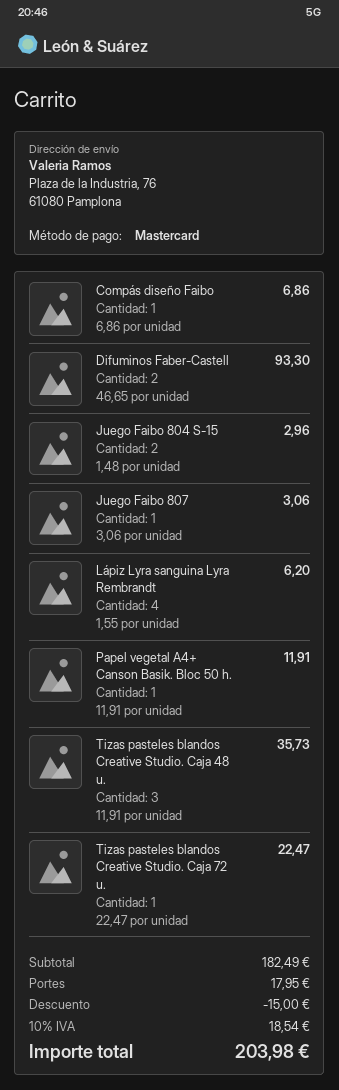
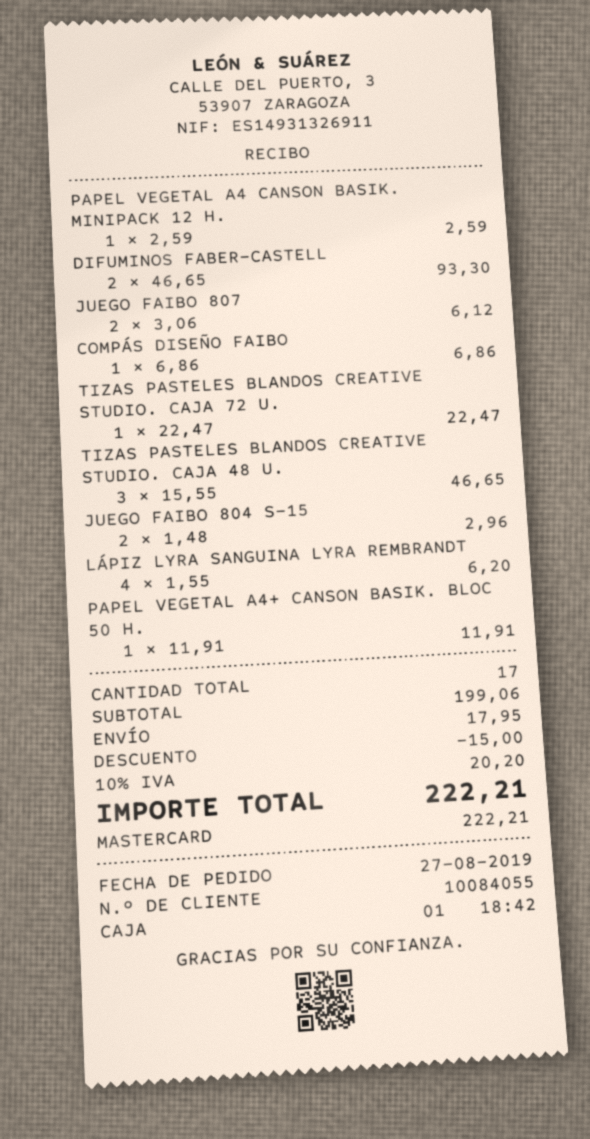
Juego Faibo 807: 1 x 3.06 = 3.06 -> 2 x 3.06 = 6.12
Tizas pasteles blandos Creative Studio. Caja 48 u.: 3 x 11.91 = 35.73 -> 3 x 15.55 = 46.65
PAPEL VEGETAL A4 CANSON BASIK. MINIPACK 12 H.: none -> 1 x 2.59 = 2.59
subtotal: 182.49 -> 199.06
tax: 10% = 18.54 -> 10% = 20.20
total: 203.98 -> 222.21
========================
### Exercise aim
Print all the entries again exactly as written, but without the pictures.

### Task output
Juego Faibo 807: 1 x 3.06 = 3.06 -> 2 x 3.06 = 6.12
Tizas pasteles blandos Creative Studio. Caja 48 u.: 3 x 11.91 = 35.73 -> 3 x 15.55 = 46.65
PAPEL VEGETAL A4 CANSON BASIK. MINIPACK 12 H.: none -> 1 x 2.59 = 2.59
subtotal: 182.49 -> 199.06
tax: 10% = 18.54 -> 10% = 20.20
total: 203.98 -> 222.21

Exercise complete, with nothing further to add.